Most people's practical experiences right now are that many technologies
developed in SV are making it possible for them to survive quarantine. From
video chat and other communications, to social media, to delivery platforms,
to all sorts of systems that companies are quickly adopting to adapt to the
new operating environment around them.

I'm all for the critical self-reflection of tech and journalists being hard on
leaders. But this in particular is reaching for a story.

------
jseliger
Part of a counterpoint:
[https://marginalrevolution.com/marginalrevolution/2020/04/th...](https://marginalrevolution.com/marginalrevolution/2020/04/the-
decline-of-the-innovation-state-is-killing-us.html)

------
Nasrudith
That article is utter trash of a smear piece - it isn't worthy of any word
mincing. In contrast to normal advice I would say don't read it - it isn't
worth your time.
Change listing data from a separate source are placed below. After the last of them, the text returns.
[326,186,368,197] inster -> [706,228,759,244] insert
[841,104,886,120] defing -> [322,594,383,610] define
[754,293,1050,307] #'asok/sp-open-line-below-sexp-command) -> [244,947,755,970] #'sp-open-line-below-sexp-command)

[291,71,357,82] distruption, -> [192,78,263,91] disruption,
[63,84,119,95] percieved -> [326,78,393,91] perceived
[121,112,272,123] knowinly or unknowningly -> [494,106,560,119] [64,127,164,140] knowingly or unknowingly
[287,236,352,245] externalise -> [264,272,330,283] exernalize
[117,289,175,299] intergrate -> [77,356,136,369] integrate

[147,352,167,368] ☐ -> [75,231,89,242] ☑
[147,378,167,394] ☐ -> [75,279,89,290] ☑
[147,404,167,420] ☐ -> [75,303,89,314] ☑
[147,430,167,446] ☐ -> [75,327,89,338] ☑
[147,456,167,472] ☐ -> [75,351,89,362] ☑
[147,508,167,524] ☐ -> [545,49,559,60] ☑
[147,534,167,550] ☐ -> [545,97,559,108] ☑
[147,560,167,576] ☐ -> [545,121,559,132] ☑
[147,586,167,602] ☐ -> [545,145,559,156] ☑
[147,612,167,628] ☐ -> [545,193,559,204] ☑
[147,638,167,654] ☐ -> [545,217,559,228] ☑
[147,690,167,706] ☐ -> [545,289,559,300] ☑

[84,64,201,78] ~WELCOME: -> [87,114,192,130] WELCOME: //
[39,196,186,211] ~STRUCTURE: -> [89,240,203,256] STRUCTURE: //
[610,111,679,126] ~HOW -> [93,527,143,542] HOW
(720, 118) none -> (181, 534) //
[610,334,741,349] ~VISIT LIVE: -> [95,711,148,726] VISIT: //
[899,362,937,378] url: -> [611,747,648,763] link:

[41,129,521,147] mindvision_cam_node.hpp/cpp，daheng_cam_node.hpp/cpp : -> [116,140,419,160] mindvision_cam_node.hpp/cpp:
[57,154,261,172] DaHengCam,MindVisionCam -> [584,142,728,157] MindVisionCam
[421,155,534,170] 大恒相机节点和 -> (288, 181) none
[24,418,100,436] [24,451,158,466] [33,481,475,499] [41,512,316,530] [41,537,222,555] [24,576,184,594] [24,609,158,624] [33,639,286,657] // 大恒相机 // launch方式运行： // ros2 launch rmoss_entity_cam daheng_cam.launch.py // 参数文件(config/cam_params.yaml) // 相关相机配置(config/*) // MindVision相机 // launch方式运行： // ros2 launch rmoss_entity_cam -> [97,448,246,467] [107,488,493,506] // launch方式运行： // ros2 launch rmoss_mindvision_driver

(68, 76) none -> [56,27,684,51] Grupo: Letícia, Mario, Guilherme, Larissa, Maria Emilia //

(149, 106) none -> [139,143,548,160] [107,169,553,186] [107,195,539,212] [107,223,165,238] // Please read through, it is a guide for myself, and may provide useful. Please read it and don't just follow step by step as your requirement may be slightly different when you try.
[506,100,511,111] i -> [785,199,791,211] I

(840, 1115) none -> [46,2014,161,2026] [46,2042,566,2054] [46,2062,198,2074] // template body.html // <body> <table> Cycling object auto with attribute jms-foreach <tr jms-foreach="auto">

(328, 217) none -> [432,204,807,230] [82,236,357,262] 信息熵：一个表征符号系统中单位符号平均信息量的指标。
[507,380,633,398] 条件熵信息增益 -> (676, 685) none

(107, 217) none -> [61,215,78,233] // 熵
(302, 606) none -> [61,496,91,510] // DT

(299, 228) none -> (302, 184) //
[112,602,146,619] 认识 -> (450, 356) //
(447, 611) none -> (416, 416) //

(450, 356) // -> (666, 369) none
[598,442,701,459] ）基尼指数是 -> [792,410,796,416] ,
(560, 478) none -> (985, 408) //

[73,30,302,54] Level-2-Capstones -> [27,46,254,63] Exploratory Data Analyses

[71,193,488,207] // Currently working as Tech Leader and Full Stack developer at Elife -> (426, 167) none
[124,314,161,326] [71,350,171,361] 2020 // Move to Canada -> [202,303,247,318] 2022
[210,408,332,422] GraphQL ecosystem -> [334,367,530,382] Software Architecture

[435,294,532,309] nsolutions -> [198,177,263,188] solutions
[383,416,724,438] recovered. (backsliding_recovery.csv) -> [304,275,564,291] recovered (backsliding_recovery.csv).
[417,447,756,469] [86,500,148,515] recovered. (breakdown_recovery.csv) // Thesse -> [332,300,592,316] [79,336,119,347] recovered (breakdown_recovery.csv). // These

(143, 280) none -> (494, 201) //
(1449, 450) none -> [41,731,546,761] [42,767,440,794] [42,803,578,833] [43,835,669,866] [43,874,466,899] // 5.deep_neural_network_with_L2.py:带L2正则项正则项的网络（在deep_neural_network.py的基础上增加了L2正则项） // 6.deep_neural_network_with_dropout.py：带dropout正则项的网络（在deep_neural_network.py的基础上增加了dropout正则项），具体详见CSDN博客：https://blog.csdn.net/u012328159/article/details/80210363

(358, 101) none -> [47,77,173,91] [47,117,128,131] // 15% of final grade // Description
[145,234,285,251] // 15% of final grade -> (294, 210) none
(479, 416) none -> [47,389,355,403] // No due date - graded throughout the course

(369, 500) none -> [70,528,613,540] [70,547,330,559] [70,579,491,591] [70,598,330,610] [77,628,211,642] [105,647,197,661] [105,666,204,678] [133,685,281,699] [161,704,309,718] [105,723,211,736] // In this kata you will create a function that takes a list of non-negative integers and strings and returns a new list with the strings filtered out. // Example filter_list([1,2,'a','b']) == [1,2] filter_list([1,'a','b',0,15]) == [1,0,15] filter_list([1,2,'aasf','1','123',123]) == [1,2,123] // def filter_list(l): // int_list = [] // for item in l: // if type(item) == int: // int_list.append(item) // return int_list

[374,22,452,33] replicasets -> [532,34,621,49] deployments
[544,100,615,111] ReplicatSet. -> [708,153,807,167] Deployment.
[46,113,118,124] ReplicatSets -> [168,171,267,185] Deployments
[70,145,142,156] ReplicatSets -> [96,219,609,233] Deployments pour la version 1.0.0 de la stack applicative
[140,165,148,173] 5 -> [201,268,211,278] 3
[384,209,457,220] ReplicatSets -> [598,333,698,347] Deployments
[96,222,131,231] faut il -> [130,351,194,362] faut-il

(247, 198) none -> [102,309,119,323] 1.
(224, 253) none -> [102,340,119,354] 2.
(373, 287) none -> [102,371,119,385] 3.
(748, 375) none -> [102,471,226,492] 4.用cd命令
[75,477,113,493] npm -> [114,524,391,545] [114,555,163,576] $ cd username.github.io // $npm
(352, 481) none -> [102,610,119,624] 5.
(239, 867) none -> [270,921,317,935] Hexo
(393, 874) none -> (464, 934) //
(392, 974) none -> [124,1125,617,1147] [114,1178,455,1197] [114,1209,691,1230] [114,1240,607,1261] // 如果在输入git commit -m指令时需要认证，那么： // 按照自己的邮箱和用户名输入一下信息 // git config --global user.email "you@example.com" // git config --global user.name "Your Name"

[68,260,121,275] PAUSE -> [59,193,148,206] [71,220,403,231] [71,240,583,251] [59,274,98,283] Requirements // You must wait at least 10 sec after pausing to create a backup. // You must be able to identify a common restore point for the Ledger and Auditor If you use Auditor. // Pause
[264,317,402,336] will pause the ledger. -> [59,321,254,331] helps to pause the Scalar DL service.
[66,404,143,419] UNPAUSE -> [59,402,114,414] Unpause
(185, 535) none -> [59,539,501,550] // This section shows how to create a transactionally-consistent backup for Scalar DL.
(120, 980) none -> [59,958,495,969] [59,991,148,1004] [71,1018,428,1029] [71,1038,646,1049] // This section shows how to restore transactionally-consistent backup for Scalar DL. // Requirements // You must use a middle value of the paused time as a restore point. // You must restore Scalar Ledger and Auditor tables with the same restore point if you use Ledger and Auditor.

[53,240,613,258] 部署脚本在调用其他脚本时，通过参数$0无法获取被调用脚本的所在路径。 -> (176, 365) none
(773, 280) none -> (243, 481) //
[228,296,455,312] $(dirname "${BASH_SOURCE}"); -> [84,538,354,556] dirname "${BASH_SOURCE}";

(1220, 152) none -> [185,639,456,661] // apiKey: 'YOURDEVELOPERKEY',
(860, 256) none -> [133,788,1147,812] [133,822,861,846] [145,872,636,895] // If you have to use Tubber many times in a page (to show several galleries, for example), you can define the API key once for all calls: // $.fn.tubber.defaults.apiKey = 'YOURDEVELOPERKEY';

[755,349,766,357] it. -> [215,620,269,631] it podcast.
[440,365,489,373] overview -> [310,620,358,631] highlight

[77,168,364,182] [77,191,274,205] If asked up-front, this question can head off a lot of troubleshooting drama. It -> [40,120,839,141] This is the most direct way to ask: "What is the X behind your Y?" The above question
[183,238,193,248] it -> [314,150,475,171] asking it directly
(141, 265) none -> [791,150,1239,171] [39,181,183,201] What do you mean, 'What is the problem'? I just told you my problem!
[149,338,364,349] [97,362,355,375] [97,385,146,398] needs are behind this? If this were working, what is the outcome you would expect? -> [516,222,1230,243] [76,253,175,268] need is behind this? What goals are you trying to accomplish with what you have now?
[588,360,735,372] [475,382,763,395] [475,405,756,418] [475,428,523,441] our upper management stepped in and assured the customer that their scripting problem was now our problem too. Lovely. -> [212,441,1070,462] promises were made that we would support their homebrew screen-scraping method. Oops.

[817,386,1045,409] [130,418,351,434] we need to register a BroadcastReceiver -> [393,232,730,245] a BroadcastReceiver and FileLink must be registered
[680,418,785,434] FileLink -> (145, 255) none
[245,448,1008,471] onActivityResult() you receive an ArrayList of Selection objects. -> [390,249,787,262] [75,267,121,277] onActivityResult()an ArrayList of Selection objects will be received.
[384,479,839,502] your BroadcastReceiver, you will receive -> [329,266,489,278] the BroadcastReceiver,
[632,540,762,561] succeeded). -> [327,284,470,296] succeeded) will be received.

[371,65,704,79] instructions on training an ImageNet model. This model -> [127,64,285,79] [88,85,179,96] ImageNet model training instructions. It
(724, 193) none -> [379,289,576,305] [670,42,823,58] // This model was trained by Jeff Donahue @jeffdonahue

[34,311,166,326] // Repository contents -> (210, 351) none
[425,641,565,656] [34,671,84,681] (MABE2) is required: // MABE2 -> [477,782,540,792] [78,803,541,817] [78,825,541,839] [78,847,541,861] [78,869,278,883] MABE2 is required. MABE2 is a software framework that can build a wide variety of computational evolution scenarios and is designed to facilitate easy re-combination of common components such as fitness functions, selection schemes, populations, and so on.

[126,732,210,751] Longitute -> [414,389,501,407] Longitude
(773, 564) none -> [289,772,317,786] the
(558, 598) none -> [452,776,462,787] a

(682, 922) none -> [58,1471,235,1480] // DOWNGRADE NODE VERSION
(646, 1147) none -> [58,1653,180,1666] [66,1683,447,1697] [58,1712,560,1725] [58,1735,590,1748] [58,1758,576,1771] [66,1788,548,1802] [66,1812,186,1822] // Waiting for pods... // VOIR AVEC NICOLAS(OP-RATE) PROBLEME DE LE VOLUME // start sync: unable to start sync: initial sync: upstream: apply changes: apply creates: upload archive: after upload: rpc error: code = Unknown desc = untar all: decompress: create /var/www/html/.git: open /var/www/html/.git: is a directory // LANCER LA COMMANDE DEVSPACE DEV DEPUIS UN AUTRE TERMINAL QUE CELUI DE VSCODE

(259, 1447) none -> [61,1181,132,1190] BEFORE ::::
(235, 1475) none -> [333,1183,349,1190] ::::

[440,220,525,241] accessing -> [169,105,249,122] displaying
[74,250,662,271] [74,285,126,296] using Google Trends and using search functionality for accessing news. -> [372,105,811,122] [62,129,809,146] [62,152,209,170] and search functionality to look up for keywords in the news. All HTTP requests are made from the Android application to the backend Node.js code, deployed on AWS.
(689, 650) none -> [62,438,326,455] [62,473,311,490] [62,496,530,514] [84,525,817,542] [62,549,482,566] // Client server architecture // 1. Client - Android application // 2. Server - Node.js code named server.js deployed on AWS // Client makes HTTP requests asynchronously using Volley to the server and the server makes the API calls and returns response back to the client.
His demands are like grabbing a Med School Dean by the
shoulders and shaking them while asking why they don't have a vaccine ready.
That isn't their job and is literally demanding the impossible. It betrays a
deep ignorance or attempted manipulation of expected ignorance among the
audience that Silicon Valley are literal wizards. There are legitimate
questions about shifting in industry and what lasting role start ups could
play in a post Covid world but this is not that article. There is nothing
reasonable to discuss.

------
giardini
There is no "myth of Silicon Valley innovation": SV is only a tiny fraction of
innovation in the USA and a very specialized fraction at that.